As provas estão marcadas para os domingos 8 e 15 de novembro, em todos os estados e no Distrito Federal. O exame segue como a principal porta de entrada no ensino superior brasileiro, alimentando a seleção do Sisu nas universidades públicas, do Prouni nas particulares e do Fies.

O que mudou e explica o avanço

A principal novidade da edição é a inscrição automática dos concluintes do ensino médio da rede pública, aplicada pela primeira vez neste ano. Em vez de preencher o cadastro do zero, esses estudantes tiveram os dados pré-carregados na Página do Participante e precisaram apenas confirmar as informações, escolher o município de prova e optar entre inglês e espanhol como língua estrangeira — além de solicitar, quando necessário, atendimento especializado ou tratamento pelo nome social.

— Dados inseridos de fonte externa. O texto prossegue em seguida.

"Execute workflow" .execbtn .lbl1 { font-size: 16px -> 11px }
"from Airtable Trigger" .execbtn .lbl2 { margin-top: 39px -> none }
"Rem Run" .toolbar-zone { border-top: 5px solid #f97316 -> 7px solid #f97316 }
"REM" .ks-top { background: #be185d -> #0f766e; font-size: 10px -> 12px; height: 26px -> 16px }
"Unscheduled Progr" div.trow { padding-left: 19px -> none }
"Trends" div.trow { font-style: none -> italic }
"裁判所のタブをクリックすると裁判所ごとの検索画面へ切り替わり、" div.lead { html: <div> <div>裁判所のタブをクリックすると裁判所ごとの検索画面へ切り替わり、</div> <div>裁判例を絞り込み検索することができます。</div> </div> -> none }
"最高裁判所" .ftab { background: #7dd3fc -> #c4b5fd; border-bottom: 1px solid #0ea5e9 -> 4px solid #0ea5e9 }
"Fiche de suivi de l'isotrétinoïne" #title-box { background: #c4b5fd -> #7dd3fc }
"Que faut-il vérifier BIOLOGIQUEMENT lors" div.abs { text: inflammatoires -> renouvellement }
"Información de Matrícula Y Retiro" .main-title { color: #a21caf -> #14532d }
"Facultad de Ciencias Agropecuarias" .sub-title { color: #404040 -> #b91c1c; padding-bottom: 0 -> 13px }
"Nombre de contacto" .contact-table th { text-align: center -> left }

Outra alavanca foi financeira. Estudantes beneficiários do Pé-de-Meia, programa federal de poupança para alunos do ensino médio público, ficaram isentos da taxa de inscrição. Quem cursa o terceiro ano, comparece aos dois dias de prova e conclui a etapa em 2026 recebe ainda um incentivo extra de R$ 200, em parcela única, depositado no primeiro trimestre de 2027 na mesma conta usada para as demais parcelas do programa.

O MEC também ampliou a malha de aplicação: 95 municípios passam a receber provas pela primeira vez, o que encurta o deslocamento de candidatos do interior. A previsão é usar cerca de 10 mil escolas como locais de aplicação, com aproximadamente 80% dos concluintes da rede pública fazendo o exame na própria unidade em que estudam — medida que ataca uma das causas históricas de abstenção, o custo e a distância do trajeto até o local de prova.

Acessibilidade e o retrato em Minas

O atendimento especializado foi mantido e detalhado para candidatos com baixa visão, cegueira, visão monocular, deficiência física, auditiva ou intelectual, dislexia, TDAH, transtorno do espectro autista, ansiedade e fibromialgia, entre outras condições, além de gestantes, lactantes, idosos e estudantes hospitalizados. O prazo de recurso para esses pedidos se encerrou em 3 de julho, com resultado publicado em 10 de julho.

Em Minas Gerais, a preparação para o exame virou política de rede. O Simulado Enem MG, aplicado pela Secretaria de Estado de Educação aos alunos de 2º e 3º anos do ensino médio estadual, registrou 353.902 participantes, o equivalente a 90,21% do público-alvo — recorde de adesão do programa, usado pelo estado para diagnosticar defasagens antes de novembro.

Apesar do avanço, o número de 2026 ainda está longe do pico histórico do exame: em 2014, o Enem chegou a 8.722.290 inscritos. A recuperação em curso devolve ao exame parte do público perdido nos anos seguintes, mas o patamar atual equivale a pouco mais da metade daquele recorde.